§ RECORDS FOR THE TASK
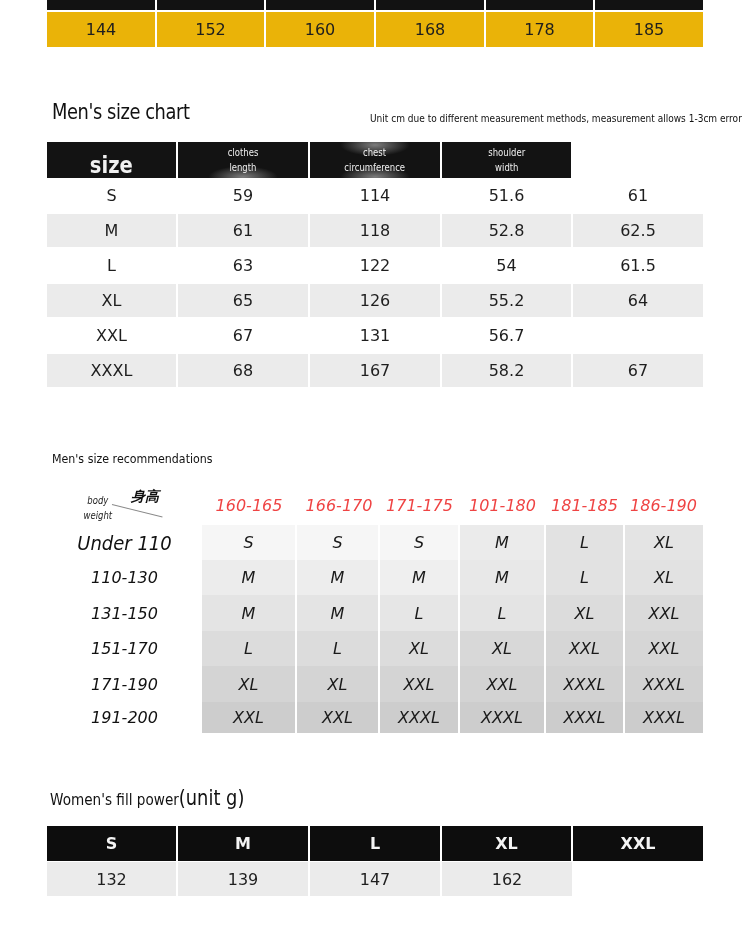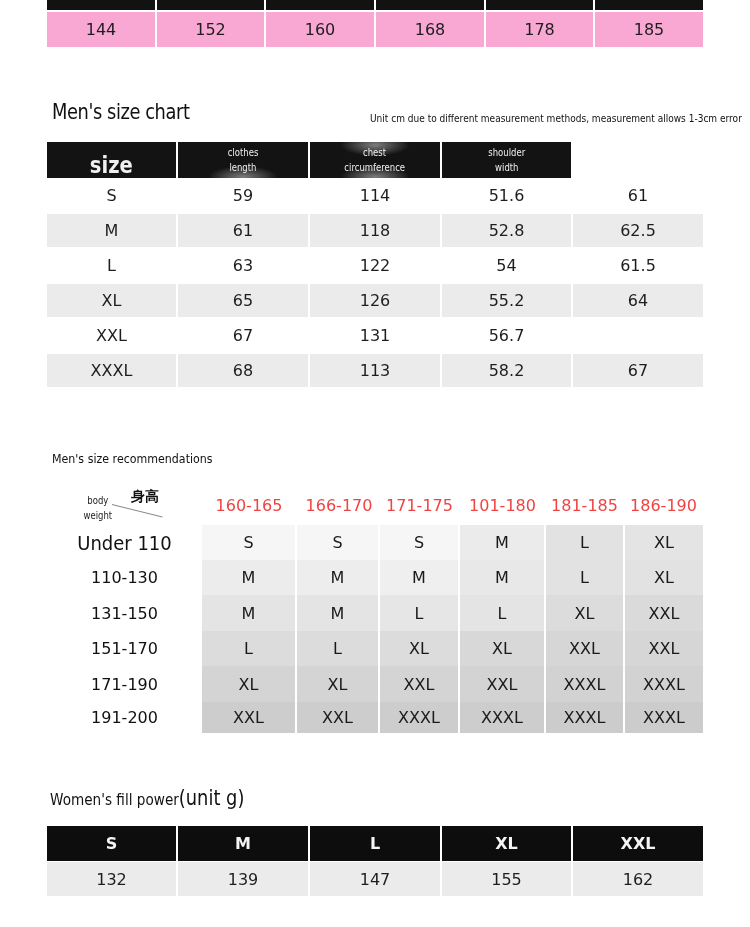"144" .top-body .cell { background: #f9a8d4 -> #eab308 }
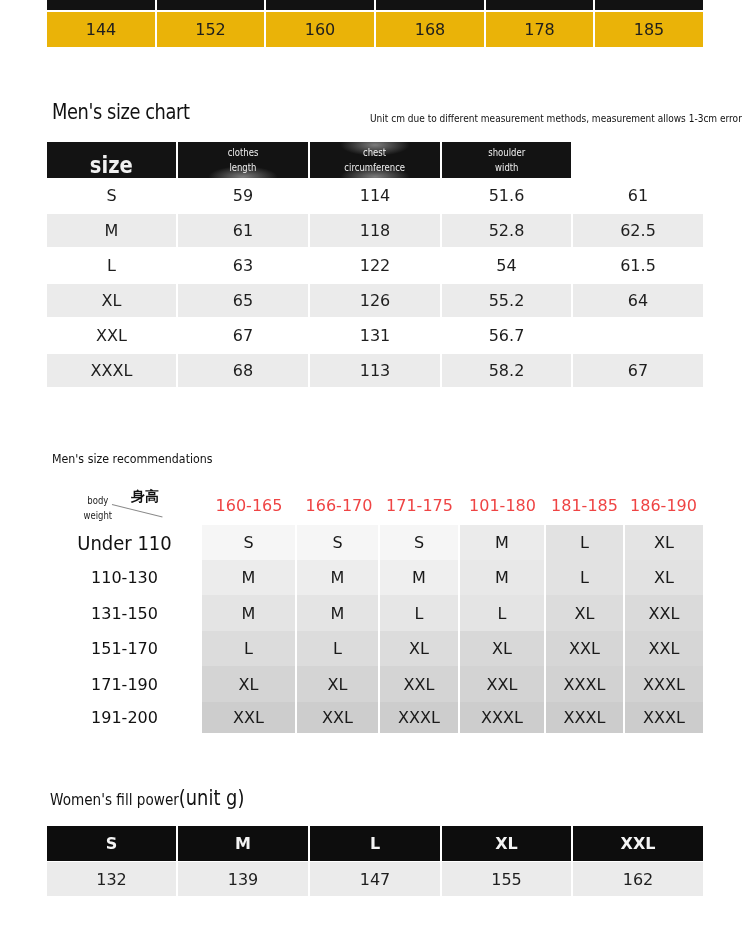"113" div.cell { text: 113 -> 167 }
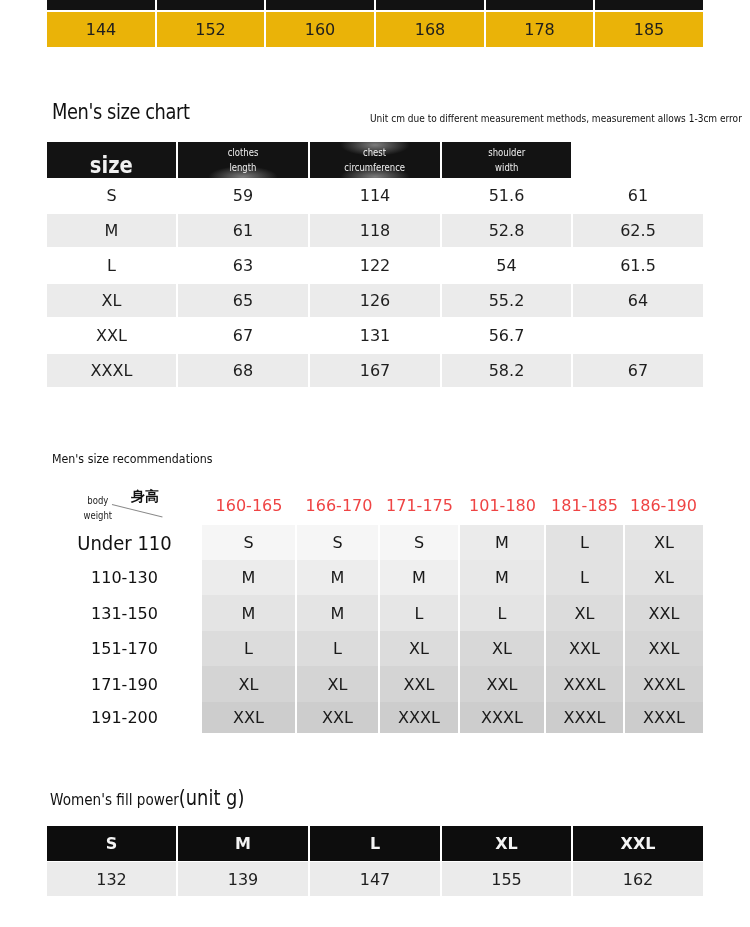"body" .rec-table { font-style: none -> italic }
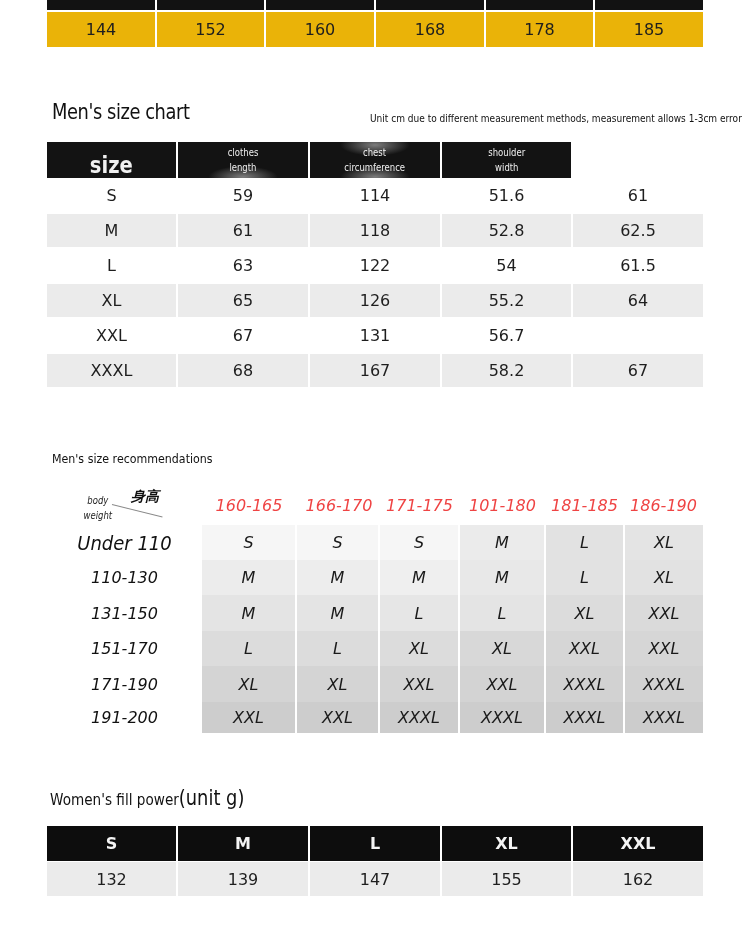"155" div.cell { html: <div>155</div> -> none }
---
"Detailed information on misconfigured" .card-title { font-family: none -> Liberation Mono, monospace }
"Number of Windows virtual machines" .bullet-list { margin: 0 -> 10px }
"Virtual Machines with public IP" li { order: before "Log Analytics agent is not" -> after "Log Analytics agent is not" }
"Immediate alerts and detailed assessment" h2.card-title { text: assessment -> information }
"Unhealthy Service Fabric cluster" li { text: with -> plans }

§ TO DO
Look back at the data above, then output exactly the lines from the line holding "background: #f9a8d4 ->" up to and including the line holding "html: <div>155</div> ->". Leave out the pictures.

§ TASK OUTPUT
"144" .top-body .cell { background: #f9a8d4 -> #eab308 }
"113" div.cell { text: 113 -> 167 }
"body" .rec-table { font-style: none -> italic }
"155" div.cell { html: <div>155</div> -> none }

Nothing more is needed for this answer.